** WHAT IS BEING ASKED **
Return, word for word, the lines running from the one that contains "solid #141414;padding:0 6px;font-family:Liberation" to the final line of the listing below.

** EXERCISE INPUTS **
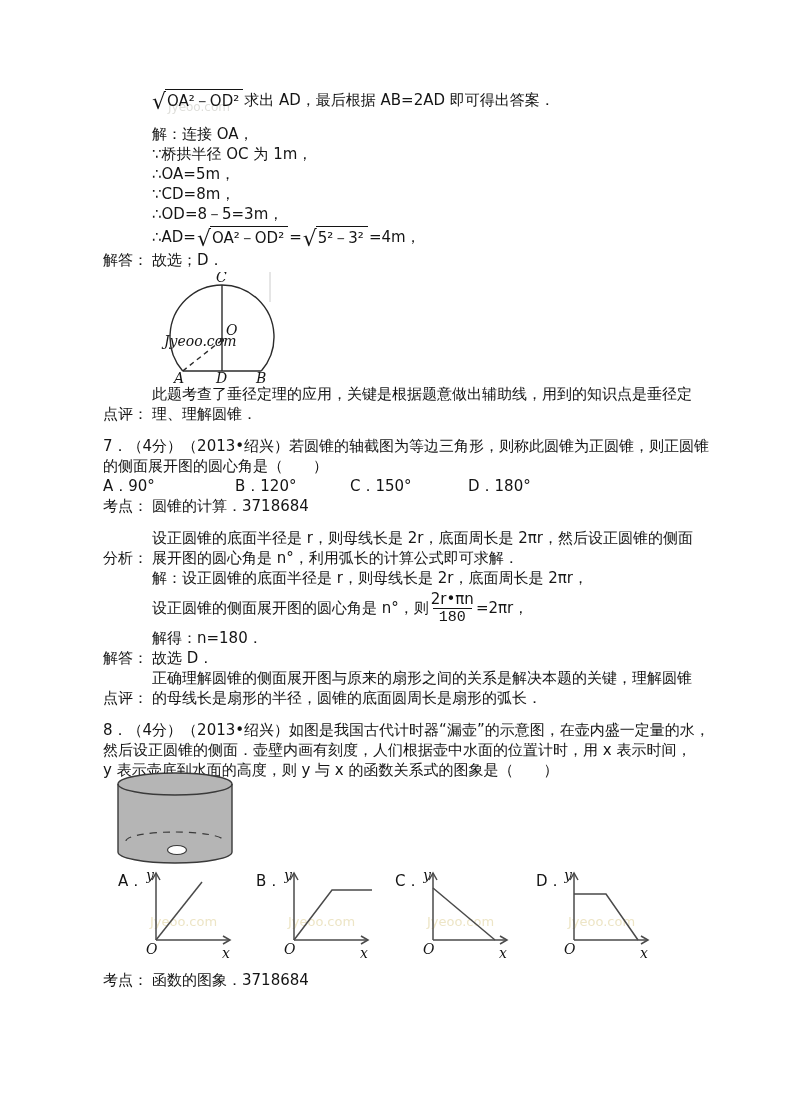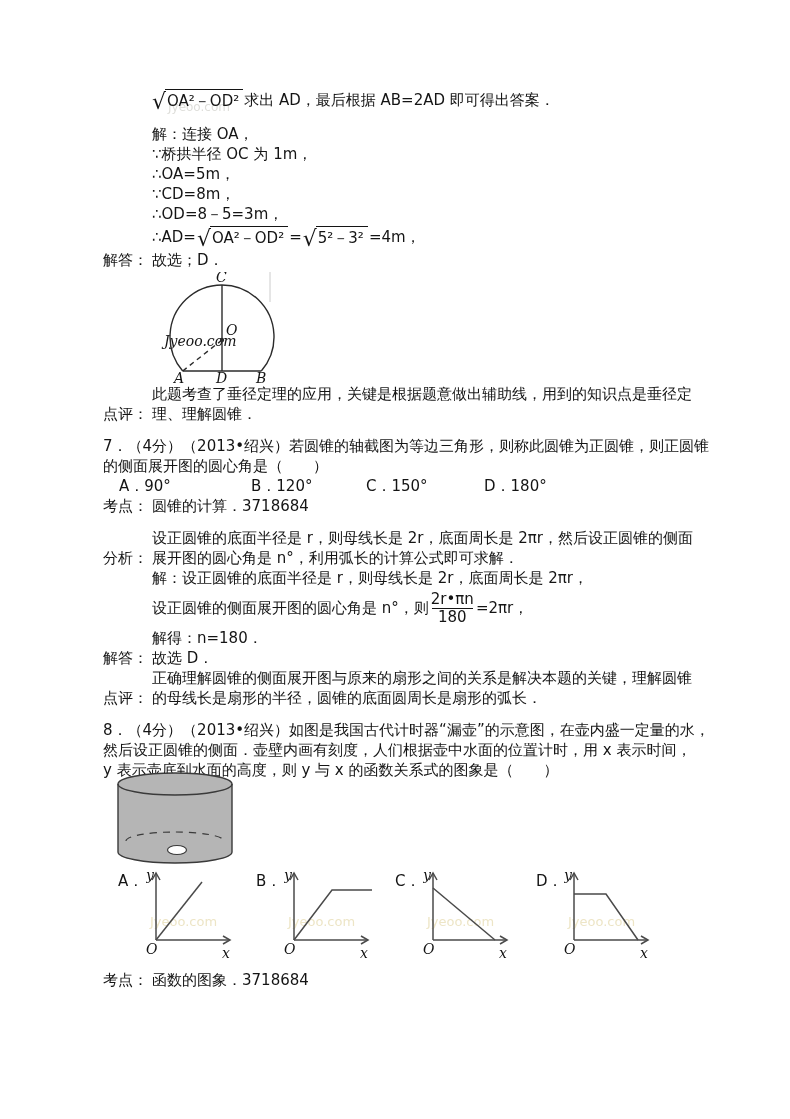--- a/index.html
+++ b/index.html
@@ -30,7 +30,7 @@
   .wm-top{position:absolute;left:168px;top:97px;font-size:12px;color:#dededa;z-index:0;}
   .formula-first{position:relative;z-index:1;margin-left:48px;height:28px;}
   
-  .options-row{display:flex;white-space:nowrap;margin-left:16px;}
+  .options-row{display:flex;white-space:nowrap;margin-left:0;}
   .opt-a{width:132px;}.opt-b{width:115px;}.opt-c{width:118px;}.opt-d{width:auto;}
   .mt12{margin-top:12px;}
   .mt10{margin-top:10px;}

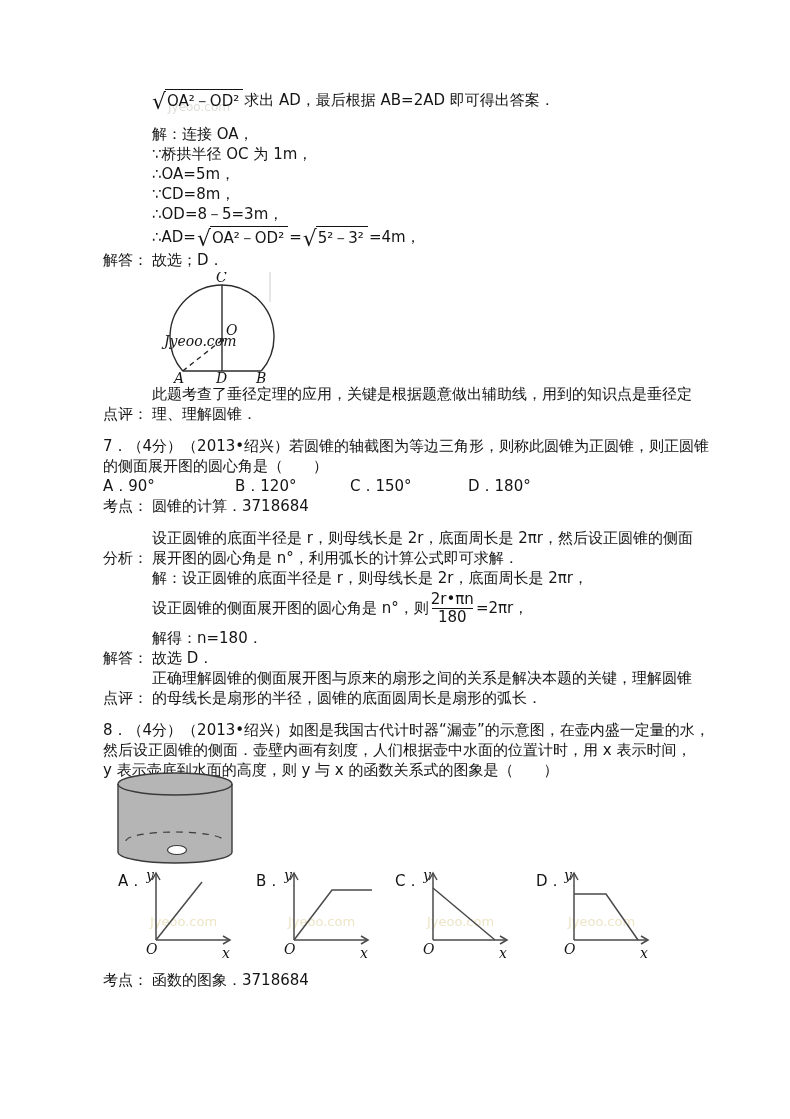--- a/index.html
+++ b/index.html
@@ -18,7 +18,7 @@
   .radicand{border-top:1.5px solid #141414;padding:1px 4px 0 2px;}
   .fracline{display:flex;align-items:center;height:40px;white-space:nowrap;}
   .frac{display:inline-flex;flex-direction:column;align-items:center;line-height:17px;margin:4px 2px;}
-  .frac .den{border-top:1.5px solid #141414;padding:0 6px;}
+  .frac .den{border-top:1.5px solid #141414;padding:0 6px;font-family:Liberation Mono, monospace;}
   
   .fig-circle{display:block;margin:2px 0 0 57px;}
   .fig-cylinder{display:block;margin:-8px 0 0 2px;}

** EXERCISE ANSWER **
+  .frac .den{border-top:1.5px solid #141414;padding:0 6px;font-family:Liberation Mono, monospace;}
   
   .fig-circle{display:block;margin:2px 0 0 57px;}
   .fig-cylinder{display:block;margin:-8px 0 0 2px;}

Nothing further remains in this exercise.